Watching TV guru Lou Bondì interact with opera superstar Joseph Calleja on Bondìplus last Thursday warmed the cockles of my heart as it appears that Mr Bondì has changed his opinion of both opera itself and its aficionados.

Artists, writers and thinkers, scholars and historians are only wheeled out when it is politically opportune to do so- Kenneth Zammit Tabona

In an ill-judged article in this august paper only a couple of years ago, Mr Bondì compared opera buffs to a superannuated, down-at-heel lot haunting dingy Valletta drawing rooms or words to that effect.

A couple of years ago, with the then chairman of the Manoel Theatre publicly declaring that opera was a dead art, Mr Bondì, who had probably not realised as yet that opera stars can be nominated for Grammy Awards, joined the fray and between them and some other truculent bandwagon-jumpers caused untold harm to the operatic genre in Malta. It was harm that no amount of admiring chit-chat with Mr Calleja on Bondìplus is going to repair in a hurry.

All of a sudden, thanks to Mr Calleja, we have had a Damascene conversion to the extent that Mr Calleja is now cultural ambassador extraordinaire for Malta, which is to me splendiferous news.

It is so sad that there is still nowhere on this island where, what Mr Calleja excels in most, the interpretation of operatic roles as they should be performed, cannot be realised. There is no opera house or adequate space to put on an opera of Mr Calleja’s repertoire.

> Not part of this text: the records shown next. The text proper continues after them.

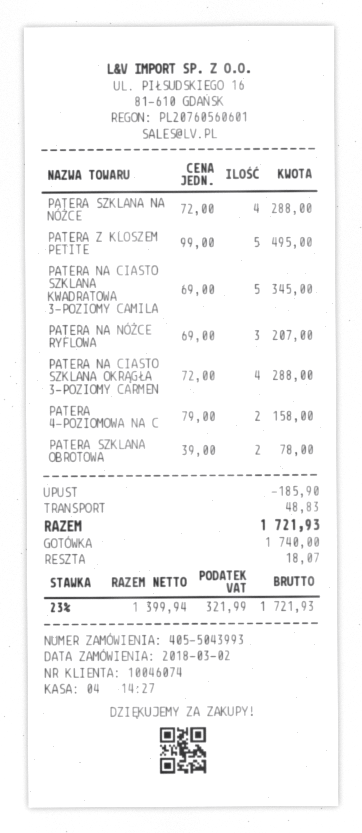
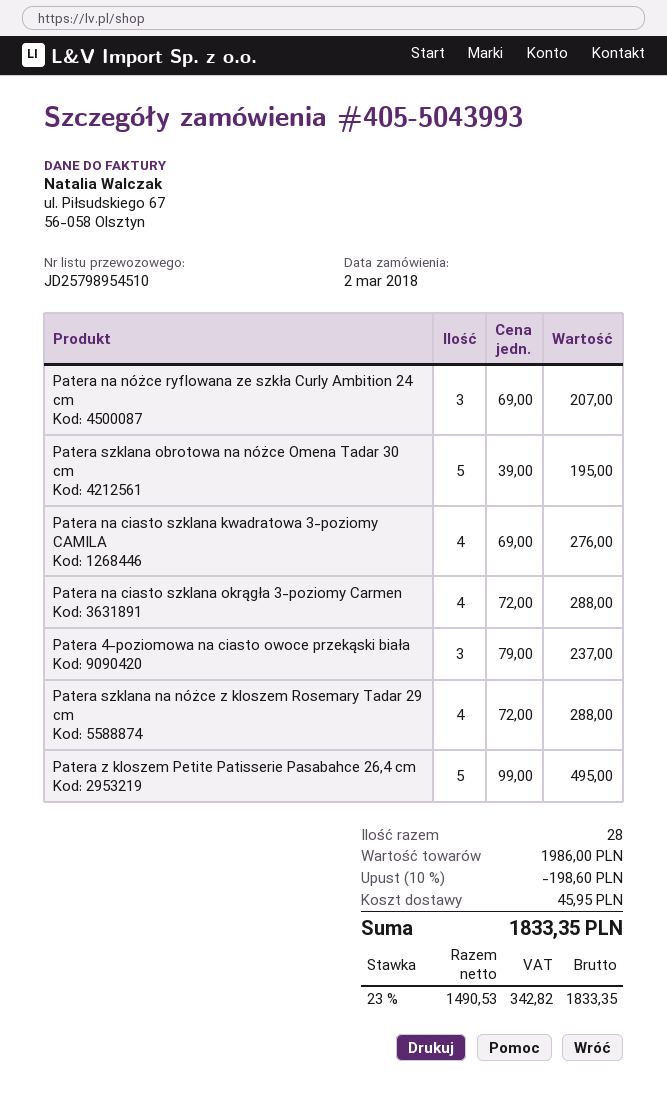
PATERA NA CIASTO SZKLANA KWADRATOWA 3-POZIOMY CAMILA: 5 x 69.00 = 345.00 -> 4 x 69.00 = 276.00
PATERA 4-POZIOMOWA NA C: 2 x 79.00 = 158.00 -> 3 x 79.00 = 237.00
PATERA SZKLANA OBROTOWA: 2 x 39.00 = 78.00 -> 5 x 39.00 = 195.00
discount: 185.90 -> 198.60
shipping: 48.83 -> 45.95
net: 1399.94 -> 1490.53
tax: 23% = 321.99 -> 23% = 342.82
total: 1721.93 -> 1833.35

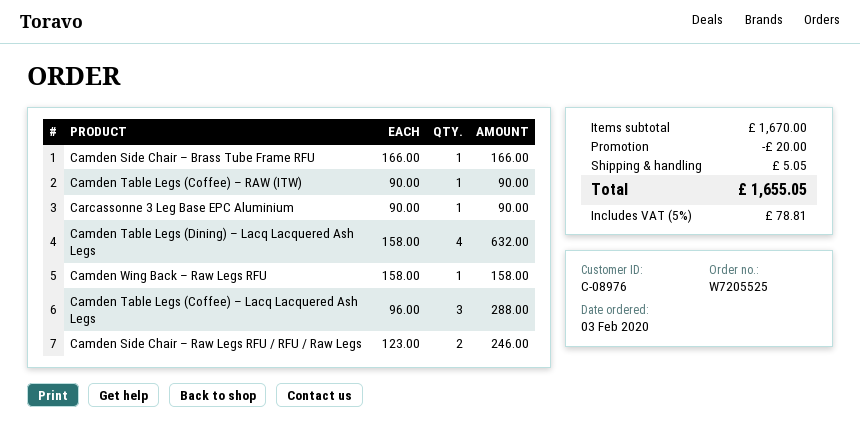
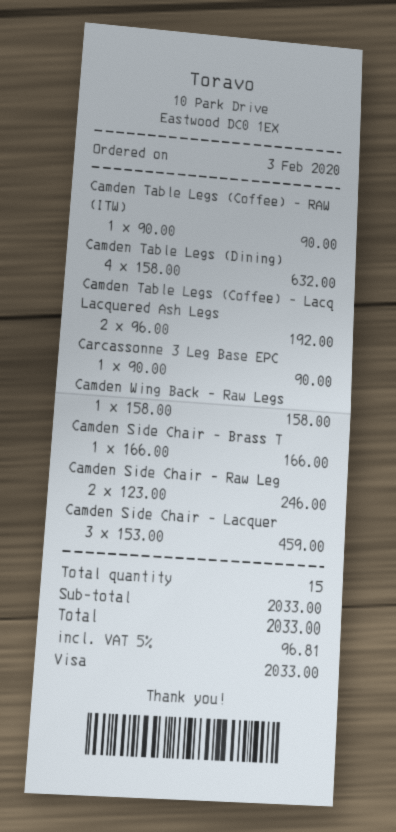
Camden Table Legs (Coffee) – Lacq Lacquered Ash Legs: 3 x 96.00 = 288.00 -> 2 x 96.00 = 192.00
Camden Side Chair – Lacquer: none -> 3 x 153.00 = 459.00
subtotal: 1670.00 -> 2033.00
discount: 20.00 -> none
shipping: 5.05 -> none
tax: 5% = 78.81 -> 5% = 96.81
total: 1655.05 -> 2033.00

This leads me into what appears to be another Damascene conversion as expounded by the Prime Minister last week. After having been strongly criticised and practically vilified, insulted and threatened by one of his own backbenchers, the Prime Minister has, in the space of just over a month, turned the whole thing around. He has not only appeared smiling and relaxed with the very person who demanded his resignation but has also admitted that, in many instances, Franco Debono was right and that he, Lawrence Gonzi, had failed to listen to the people.

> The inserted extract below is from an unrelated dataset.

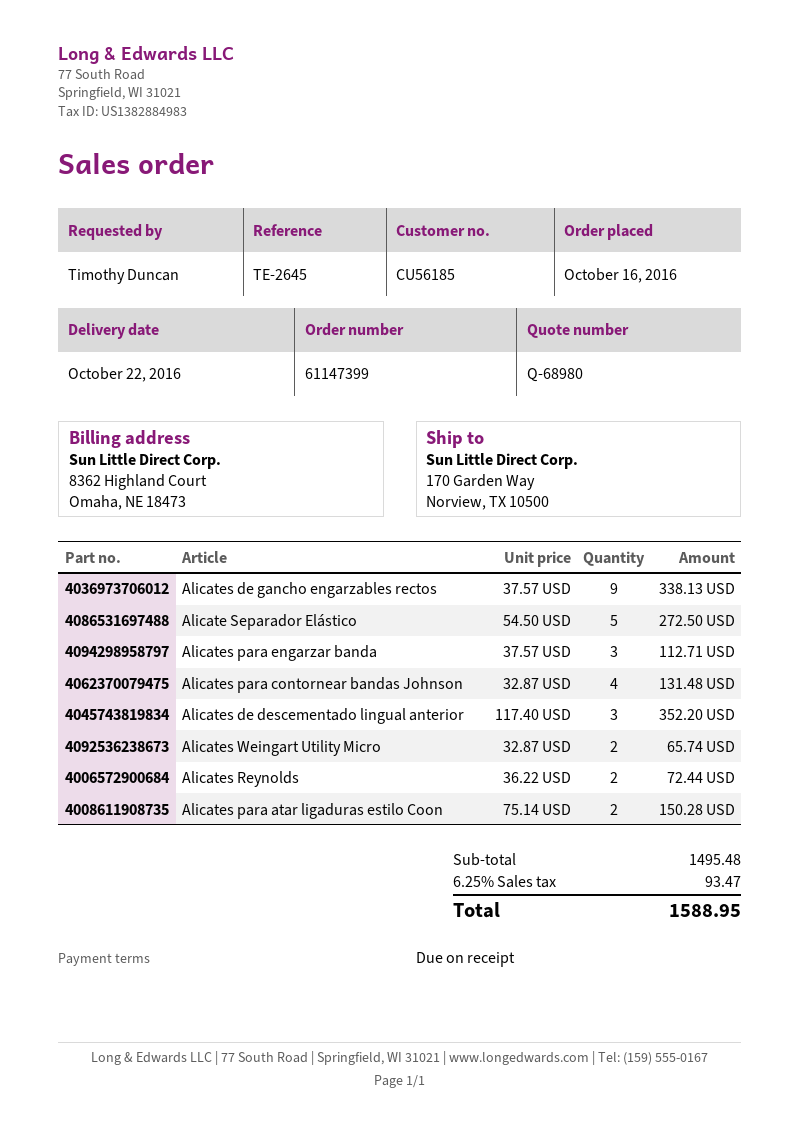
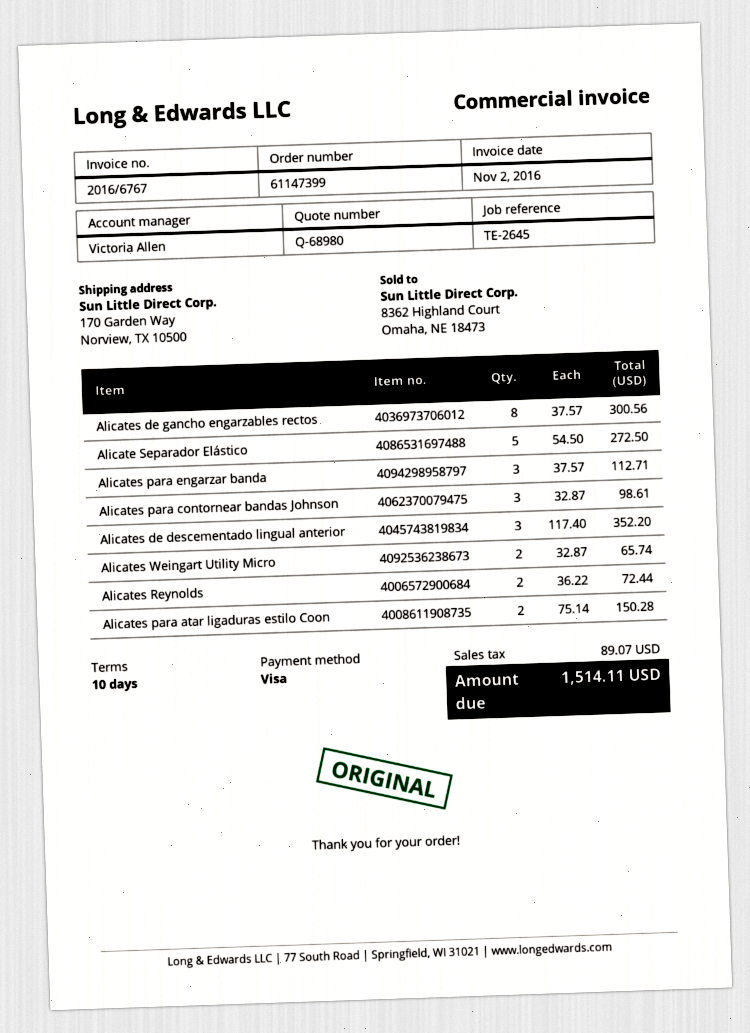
payment terms: on receipt -> 10 days
Alicates de gancho engarzables rectos: 9 x 37.57 = 338.13 -> 8 x 37.57 = 300.56
Alicates para contornear bandas Johnson: 4 x 32.87 = 131.48 -> 3 x 32.87 = 98.61
tax: 93.47 -> 89.07
total: 1588.95 -> 1514.11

Like Louis XVI and Lafayette, the Prime Minister has now created Simon Busuttil as some kind of unofficial ombudsman to listen to our gripes and complaints, so here goes.

To return to opera houses and empty spaces I was recently accused of having given up the struggle to have something more functional than an empty space on the site of the Royal Opera House. I will never give up.

I do not know what is actually being concocted behind the boarding in Republic Street but till now it appears as if the ruins are being well and truly tarted up.

Only a couple of years ago, I had been invited to take part in Bondìplus by Mr Bondì (I have a mug bearing the legend that “I survived Bondìplus!” to prove it). In a direct telephonic connection with Renzo Piano’s Paris office I had asked Bernard Plattner, who was speaking on Mr Piano’s behalf, whether it would be possible to construct an auditorium for orchestral performances similar to the gorgeous one Mr Piano designed for Parma.

I do my research pretty thoroughly and the Sala Della Musica Niccolo Paganini is built over what was left of a sugar refinery utilising the same concept as what is being employed for the open space here. Mr Plattner reiterated instantly that it was very possible and that, inexplicably, nobody had asked him. Naturally, the implication here is that, at that time, there was no brief!

I do not know whether or not there is a brief now, however, when one thinks that the Malta Philharmonic Orchestra has been homeless since 1997 the mind boggles and one is at a loss to explain how a perfectly logical commonsense solution as proposed by myself and confirmed by Mr Plattner can be ignored. Or, rather, I can for when one recalls the words of Minister Austin Gatt, whom I believe has now relinquished his involvement with the project, way back then, it is indeed no surprise that any advice given was totally ignored.

For those of you who do not remember I will jiggle your memories a little. It was all about that letter which 128 persons who know their stuff sent to the Prime Minister in protest regarding the open air non-theatre idea. What Dr Gatt said on TV was that the artists of Malta have to understand that as we live in a democracy, what the government says goes! A declaration worthy of the great Leonid Brezhnev himself, don’t you think?

This must be retracted and an apology made.

This ministerial broadside is symptomatic of a deep-seated disrespect for the intelligentsia and artists in general. Artists, writers and thinkers, scholars and historians are only wheeled out when it is politically opportune to do so. This must stop.

I now lay this whole case before you all and Dr Busuttil, in particular, to be reassessed. I hope that, for the sake of culture in Malta, the decision regarding the opera house space will be reviewed to give the national orchestra a proper home in which the great symphonies will not sound like elephants being stuffed painfully into Mini Minors.